Start of Block

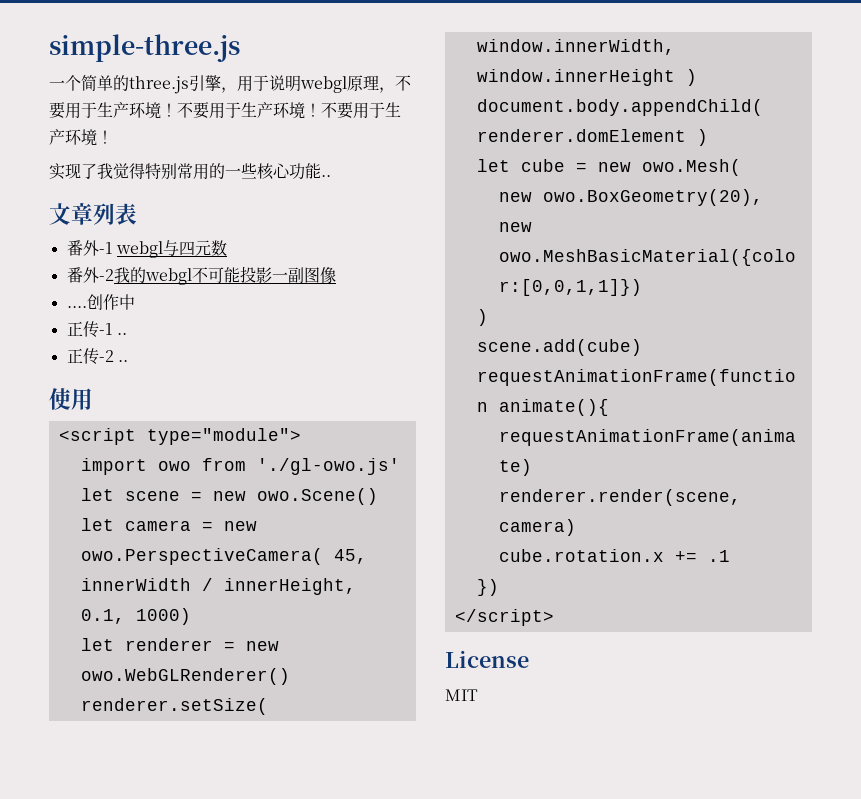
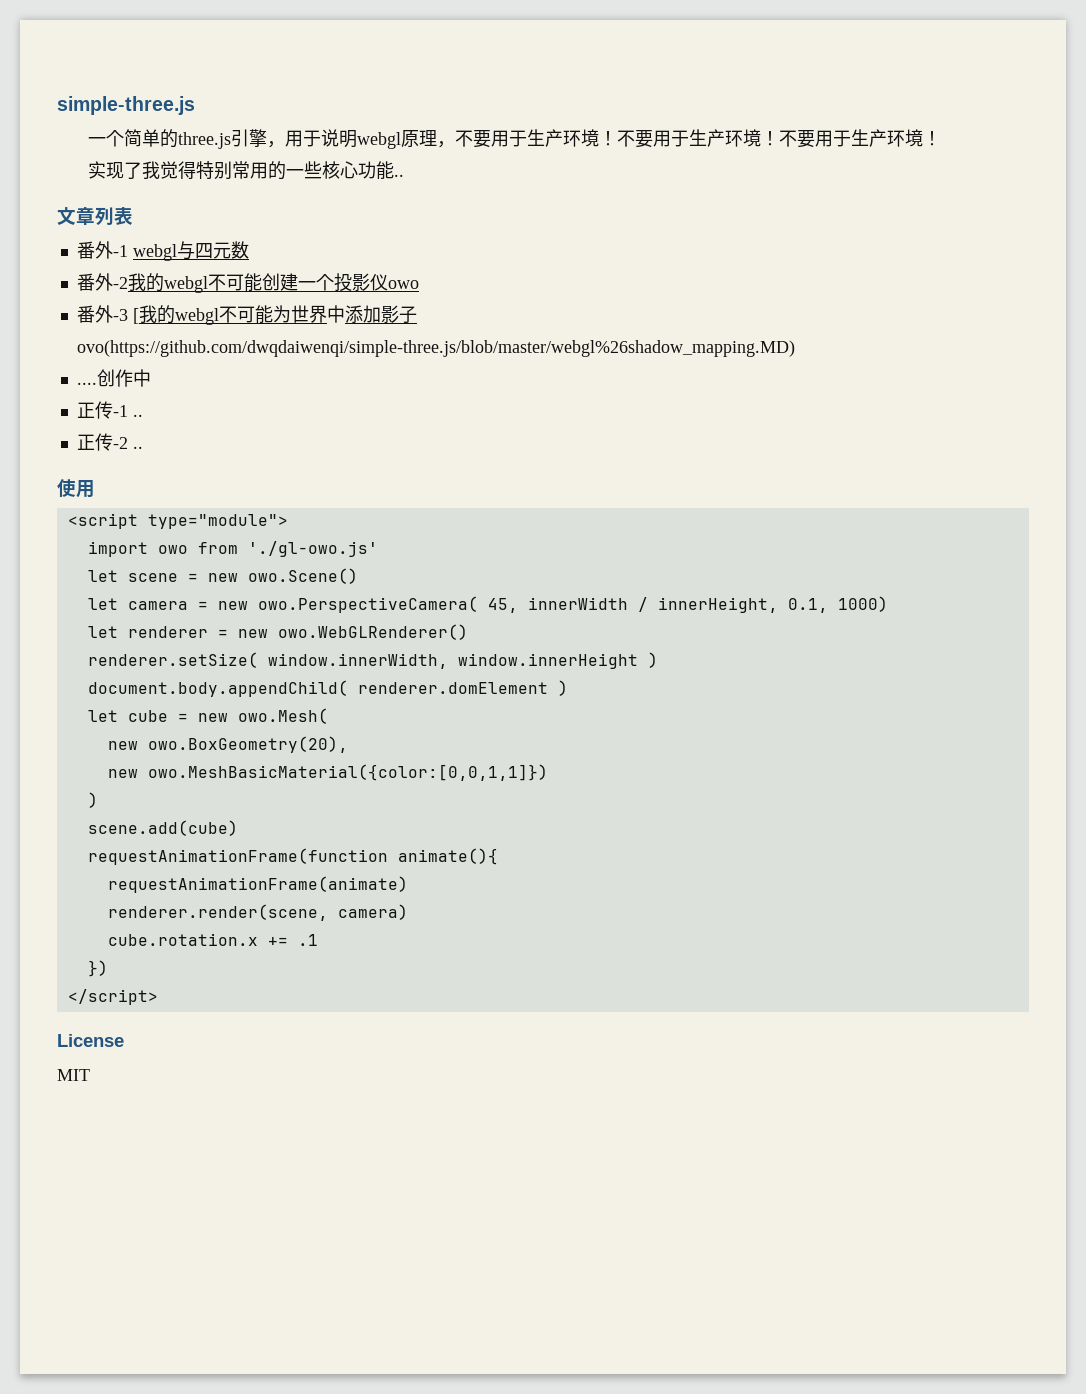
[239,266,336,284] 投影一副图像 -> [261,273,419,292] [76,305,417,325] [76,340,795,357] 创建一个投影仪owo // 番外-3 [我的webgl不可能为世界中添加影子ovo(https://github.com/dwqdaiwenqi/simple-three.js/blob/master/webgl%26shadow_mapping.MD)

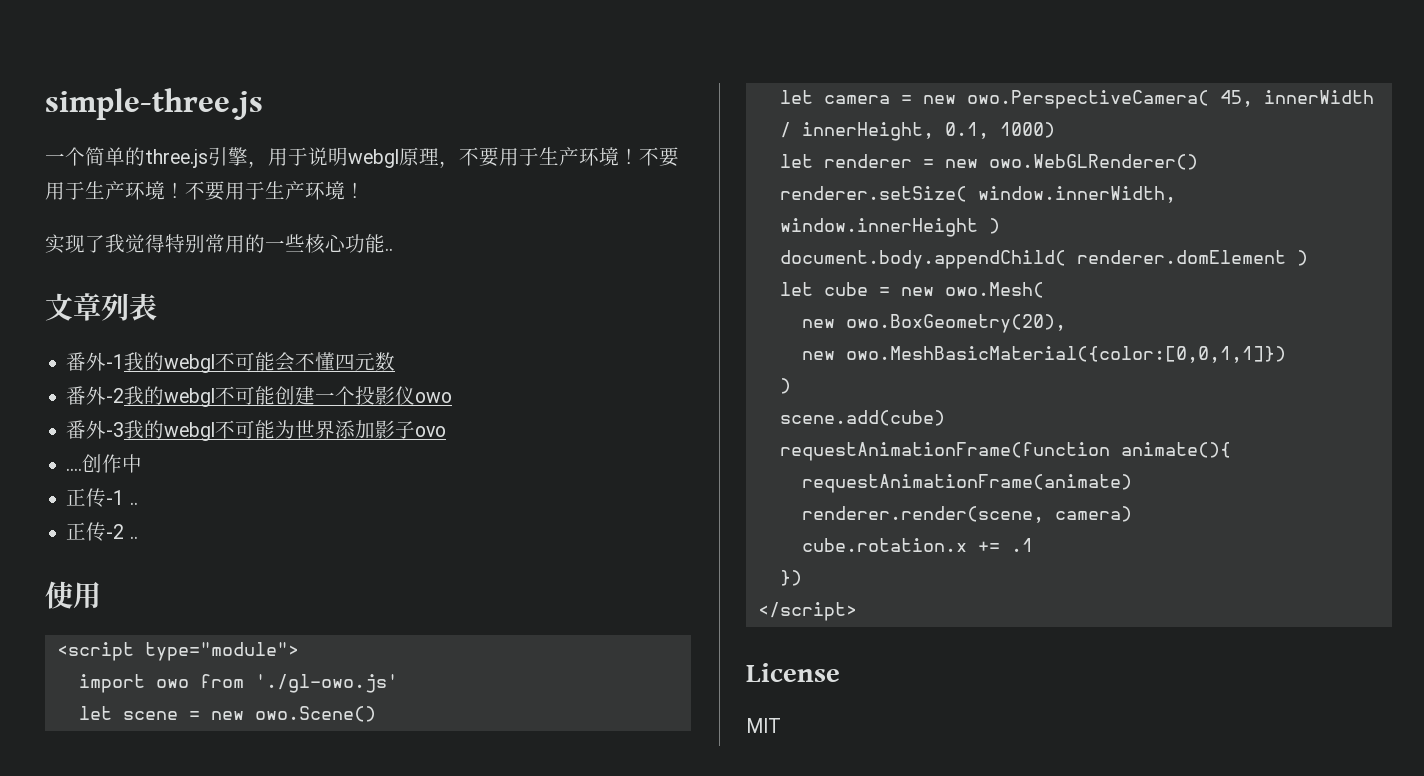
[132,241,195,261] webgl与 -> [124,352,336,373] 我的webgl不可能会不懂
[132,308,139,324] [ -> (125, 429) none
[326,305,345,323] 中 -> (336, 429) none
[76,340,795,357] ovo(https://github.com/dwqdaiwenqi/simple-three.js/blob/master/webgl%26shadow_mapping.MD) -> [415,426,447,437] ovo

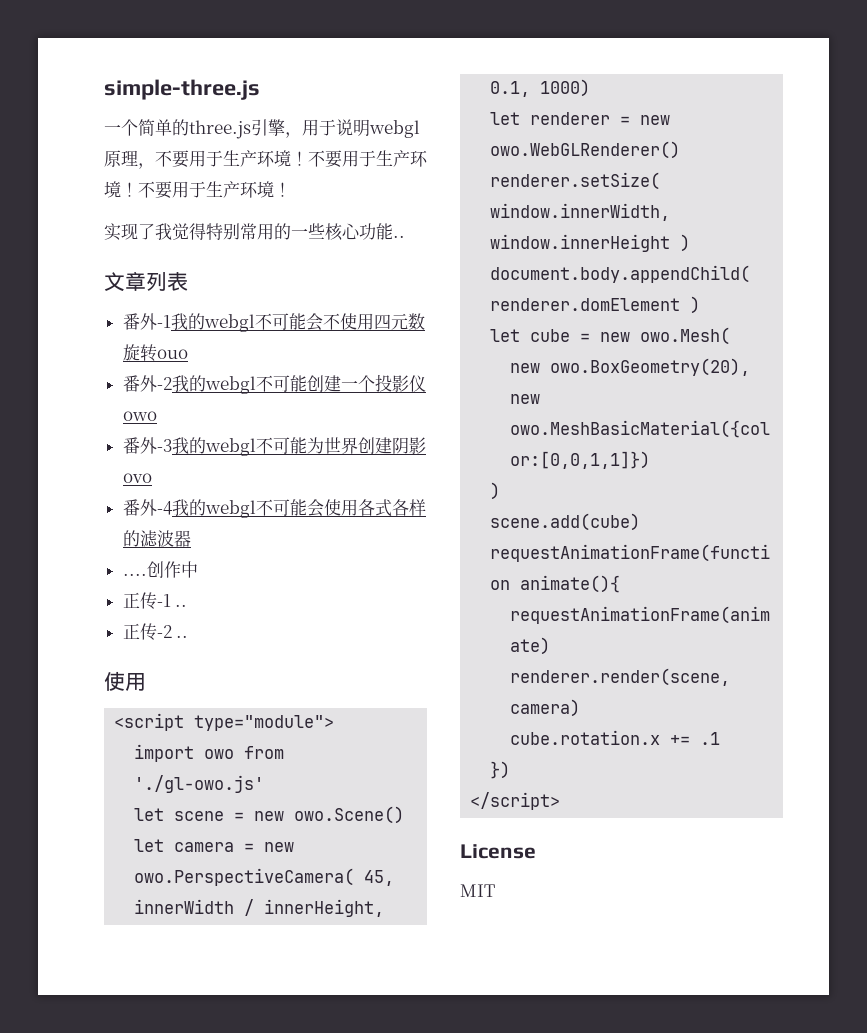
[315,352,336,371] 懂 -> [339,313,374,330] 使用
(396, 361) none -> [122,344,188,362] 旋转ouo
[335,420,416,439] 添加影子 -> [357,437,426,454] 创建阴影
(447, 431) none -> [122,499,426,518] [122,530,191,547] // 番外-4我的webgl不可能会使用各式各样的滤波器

End of Block

• _WHAT IS REQUIRED_
Where a line contains "[326,305,345,323] 中 -> (336, 429) none", begin there and set down exactly each line through the end of the data above, omitting any pictures.

• _EXERCISE OUTPUT_
[326,305,345,323] 中 -> (336, 429) none
[76,340,795,357] ovo(https://github.com/dwqdaiwenqi/simple-three.js/blob/master/webgl%26shadow_mapping.MD) -> [415,426,447,437] ovo

[315,352,336,371] 懂 -> [339,313,374,330] 使用
(396, 361) none -> [122,344,188,362] 旋转ouo
[335,420,416,439] 添加影子 -> [357,437,426,454] 创建阴影
(447, 431) none -> [122,499,426,518] [122,530,191,547] // 番外-4我的webgl不可能会使用各式各样的滤波器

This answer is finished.